How to Secure Debt Financing in a Challenging Market: 5 Proven Tips for CFOs
With capital harder to access and lenders more selective, business leaders must act strategically. These five tips will help you navigate a challenging market and improve your chances of securing financing.

In Today’s Challenging Market, Preparation Is Everything
While many lenders still claim to be actively lending, the reality tells a more complicated story. Private credit loan volumes may be up, but those dollars are going to fewer companies — mostly top performers.
According to a recent analysis from Hamilton Lane, there’s a $1.4 trillion gap between available private equity capital and credit origination capital. Combine that with over $600 billion in maturing loans through 2028, and businesses are facing a $2 trillion funding shortfall in a challenging market. This means lenders are now far more selective than in past years.

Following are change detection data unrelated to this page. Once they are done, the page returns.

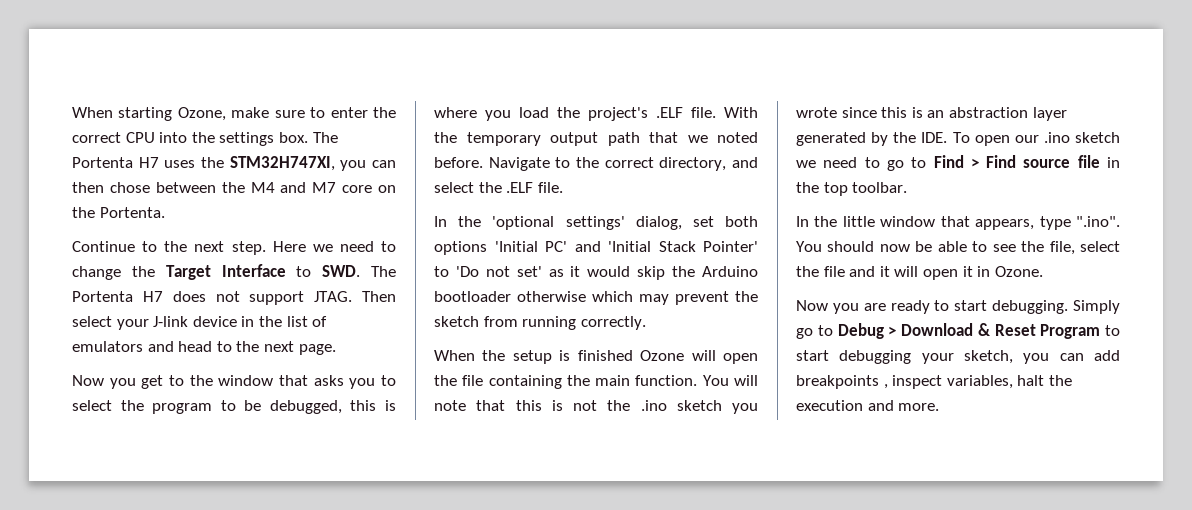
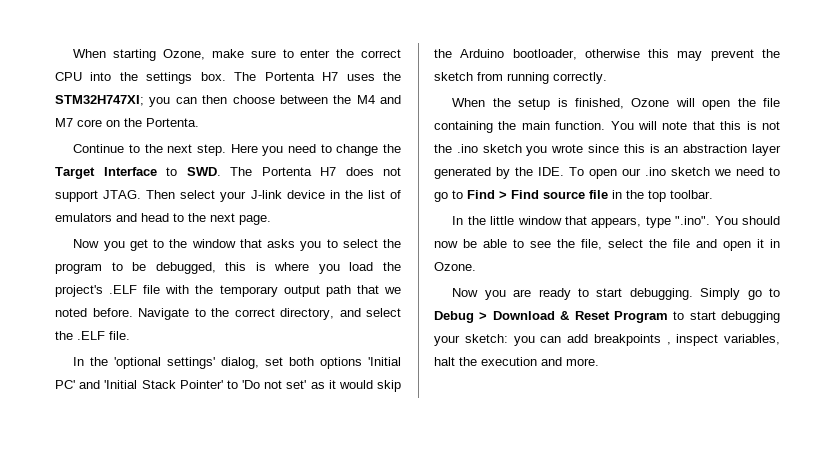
- The Portenta H7 uses the STM32H747XI, you can then chose between the M4 and M7 core on the Portenta.
+ The Portenta H7 uses the STM32H747XI; you can then choose between the M4 and M7 core on the Portenta.
- Here we need to change the Target Interface to SWD. The Portenta H7 does not support JTAG.
+ Here you need to change the Target Interface to SWD. The Portenta H7 does not support JTAG.
- Now you get to the window that asks you to select the program to be debugged, this is where you load the project's .ELF file. With the temporary output path that we noted before.
+ Now you get to the window that asks you to select the program to be debugged, this is where you load the project's .ELF file with the temporary output path that we noted before.
- In the 'optional settings' dialog, set both options 'Initial PC' and 'Initial Stack Pointer' to 'Do not set' as it would skip the Arduino bootloader otherwise which may prevent the sketch from running correctly.
+ In the 'optional settings' dialog, set both options 'Initial PC' and 'Initial Stack Pointer' to 'Do not set' as it would skip the Arduino bootloader, otherwise this may prevent the sketch from running correctly.
- When the setup is finished Ozone will open the file containing the main function.
+ When the setup is finished, Ozone will open the file containing the main function.
- In the little window that appears, type ".ino". You should now be able to see the file, select the file and it will open it in Ozone.
+ In the little window that appears, type ".ino". You should now be able to see the file, select the file and open it in Ozone.
- Simply go to Debug > Download & Reset Program to start debugging your sketch, you can add breakpoints , inspect variables, halt the execution and more.
+ Simply go to Debug > Download & Reset Program to start debugging your sketch: you can add breakpoints , inspect variables, halt the execution and more.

So, what does that mean for companies not on the Fortune 500 list? There’s still a path to debt financing — but only if you’re well-prepared. Here are five key tips for CFOs looking to secure funding in today’s tight credit environment.
1. Start When You Don’t Need the Money
One of the biggest mistakes companies make in a challenging market is waiting too long. The best time to secure debt is when your business is performing well and doesn’t urgently need it. Lenders are more comfortable working with companies that are growing steadily and have financial runway.
If you’ve recently added a strong equity partner, are showing consistent growth, or are planning an acquisition — start the debt process now. Waiting until you’re under pressure limits your options and weakens your negotiating position.
2. Pick the Right Lender
Debt is a long-term relationship. Picking the wrong lender can cost you both time and money. Make sure your lender is a good fit by:
- Checking References: Talk to other companies they’ve financed recently.
- Understanding Their Goals: Can they support your business over the next five years?
- Working with an Adviser: A knowledgeable adviser can help identify lenders aligned with your growth plan — and steer you away from dead ends.
In a challenging market, the right lender relationship can make all the difference.